■ GIVEN DATA:
*** Block opens ***
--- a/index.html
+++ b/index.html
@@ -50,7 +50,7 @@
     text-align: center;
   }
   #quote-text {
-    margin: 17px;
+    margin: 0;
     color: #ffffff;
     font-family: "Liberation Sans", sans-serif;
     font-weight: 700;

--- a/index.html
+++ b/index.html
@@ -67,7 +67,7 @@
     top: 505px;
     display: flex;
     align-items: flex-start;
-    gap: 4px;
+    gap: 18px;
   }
*** Block closes ***
*** Block opens ***
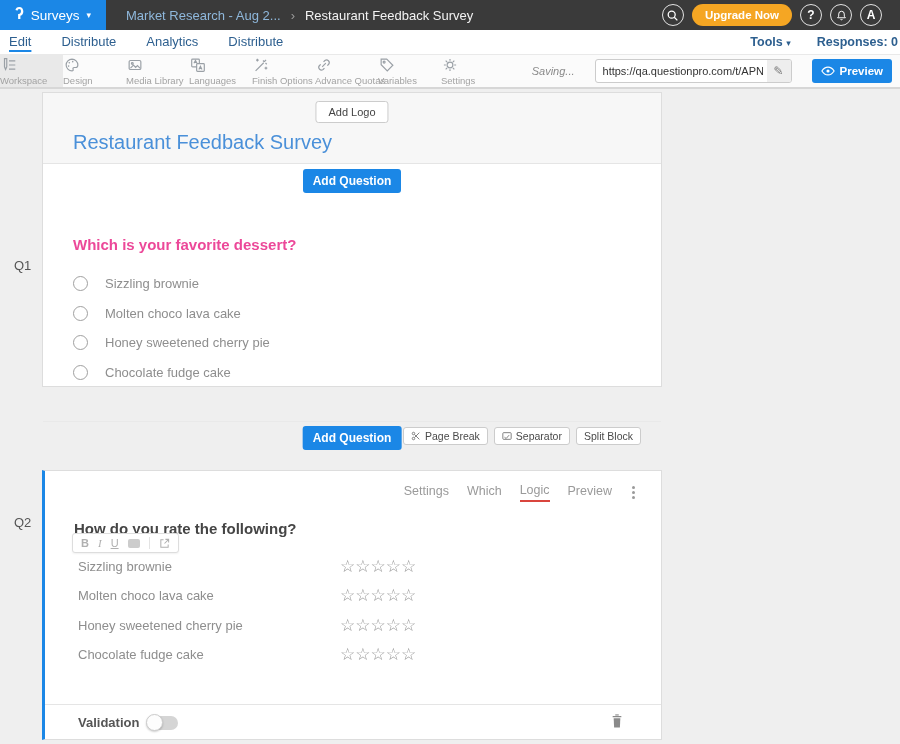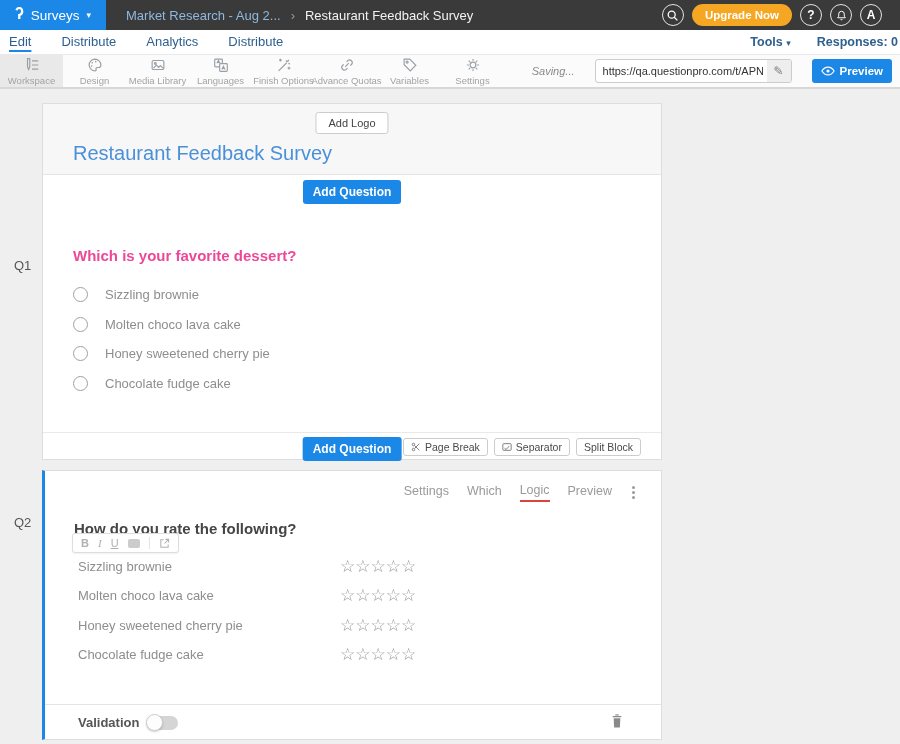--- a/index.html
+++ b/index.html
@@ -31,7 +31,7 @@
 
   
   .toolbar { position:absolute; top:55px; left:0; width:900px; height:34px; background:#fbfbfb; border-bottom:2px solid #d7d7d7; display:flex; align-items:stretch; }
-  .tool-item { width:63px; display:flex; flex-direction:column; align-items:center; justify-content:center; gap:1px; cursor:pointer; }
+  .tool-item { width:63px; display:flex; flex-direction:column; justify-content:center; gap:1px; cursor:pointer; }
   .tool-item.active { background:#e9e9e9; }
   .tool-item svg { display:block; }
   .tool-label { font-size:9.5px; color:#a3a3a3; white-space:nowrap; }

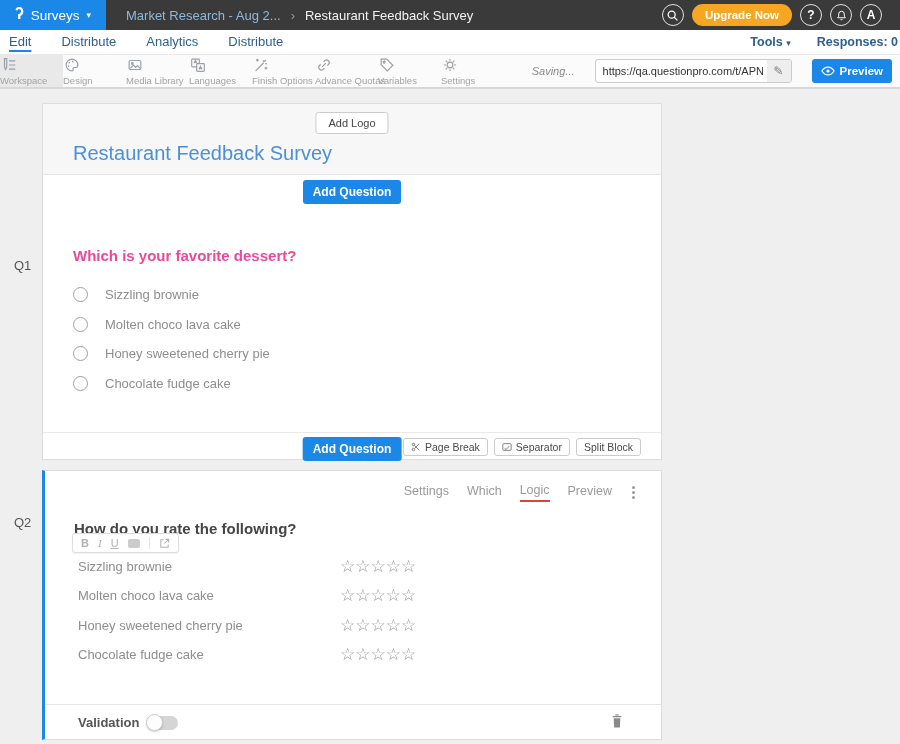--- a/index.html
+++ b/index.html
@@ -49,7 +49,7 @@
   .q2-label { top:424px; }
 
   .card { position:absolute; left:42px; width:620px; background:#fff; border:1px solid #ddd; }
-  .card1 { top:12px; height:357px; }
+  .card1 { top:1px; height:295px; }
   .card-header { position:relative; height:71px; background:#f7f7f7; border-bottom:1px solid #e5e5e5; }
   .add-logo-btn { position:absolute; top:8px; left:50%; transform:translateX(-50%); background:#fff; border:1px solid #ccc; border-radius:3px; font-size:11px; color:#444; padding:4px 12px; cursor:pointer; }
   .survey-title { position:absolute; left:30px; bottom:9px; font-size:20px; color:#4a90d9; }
*** Block closes ***
*** Block opens ***
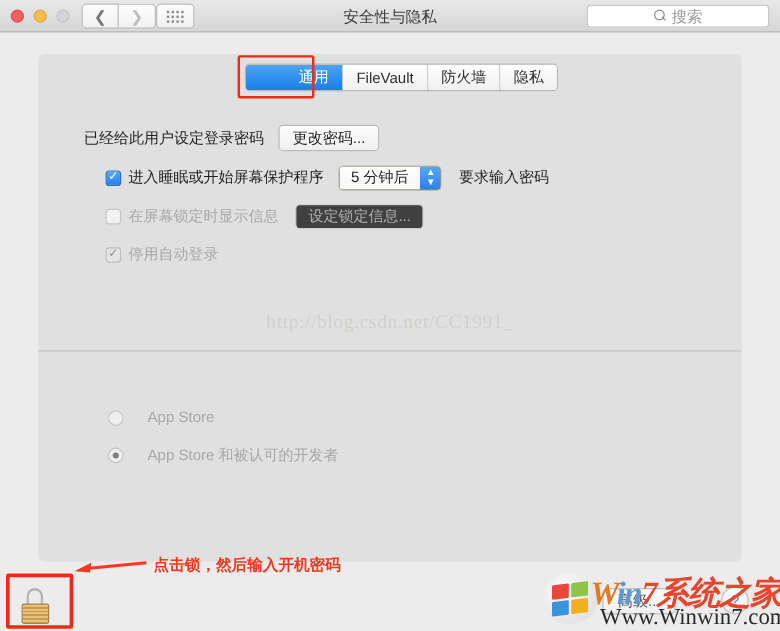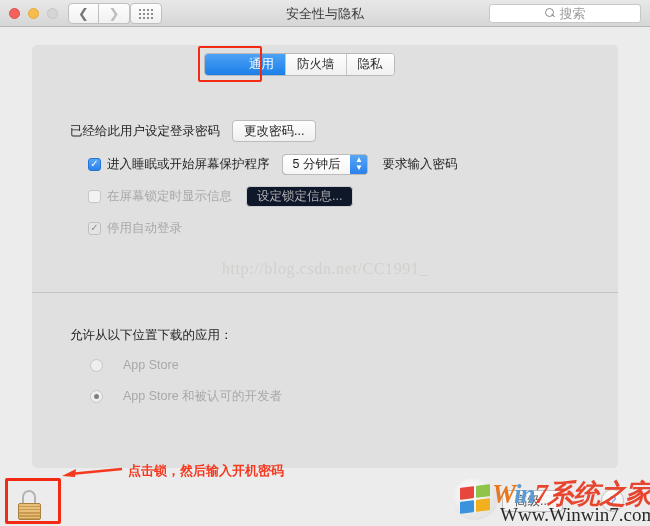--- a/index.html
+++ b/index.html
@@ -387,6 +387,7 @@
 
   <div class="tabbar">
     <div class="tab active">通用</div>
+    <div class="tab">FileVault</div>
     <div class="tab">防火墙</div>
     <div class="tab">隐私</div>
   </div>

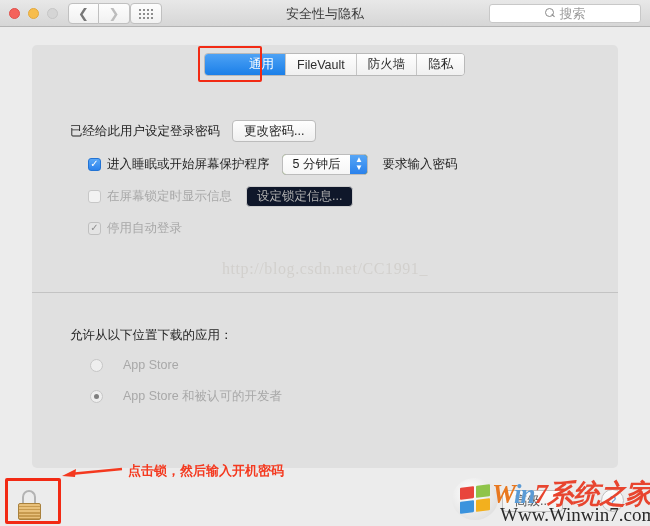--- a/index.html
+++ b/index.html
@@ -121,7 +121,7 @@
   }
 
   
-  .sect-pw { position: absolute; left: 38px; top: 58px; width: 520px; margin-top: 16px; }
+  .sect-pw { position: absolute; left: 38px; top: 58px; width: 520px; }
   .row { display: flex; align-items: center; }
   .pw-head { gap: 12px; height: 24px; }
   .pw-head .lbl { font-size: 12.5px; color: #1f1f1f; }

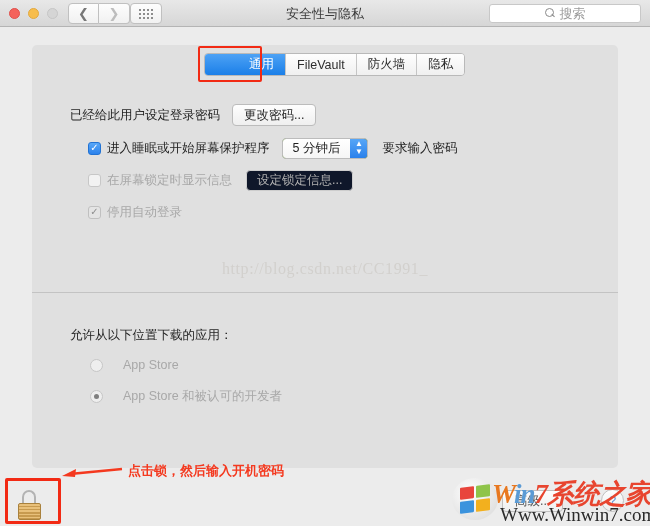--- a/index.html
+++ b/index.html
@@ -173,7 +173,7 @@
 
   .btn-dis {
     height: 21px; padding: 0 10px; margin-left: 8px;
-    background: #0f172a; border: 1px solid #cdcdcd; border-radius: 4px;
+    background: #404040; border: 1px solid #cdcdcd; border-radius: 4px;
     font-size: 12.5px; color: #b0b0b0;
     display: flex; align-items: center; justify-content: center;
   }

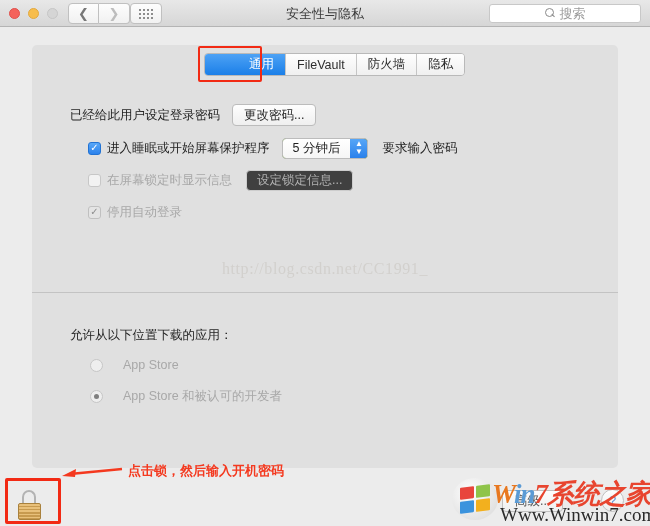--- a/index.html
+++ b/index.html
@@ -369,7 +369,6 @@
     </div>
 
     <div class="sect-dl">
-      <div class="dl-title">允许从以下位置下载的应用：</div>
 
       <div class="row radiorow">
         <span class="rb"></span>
*** Block closes ***
■ YOUR GOAL: All lines containing "title" in the material above should appear in your reply, copied exactly.

■ SOLUTION TO THIS EXERCISE:
   .survey-title { position:absolute; left:30px; bottom:9px; font-size:20px; color:#4a90d9; }
-      <div class="dl-title">允许从以下位置下载的应用：</div>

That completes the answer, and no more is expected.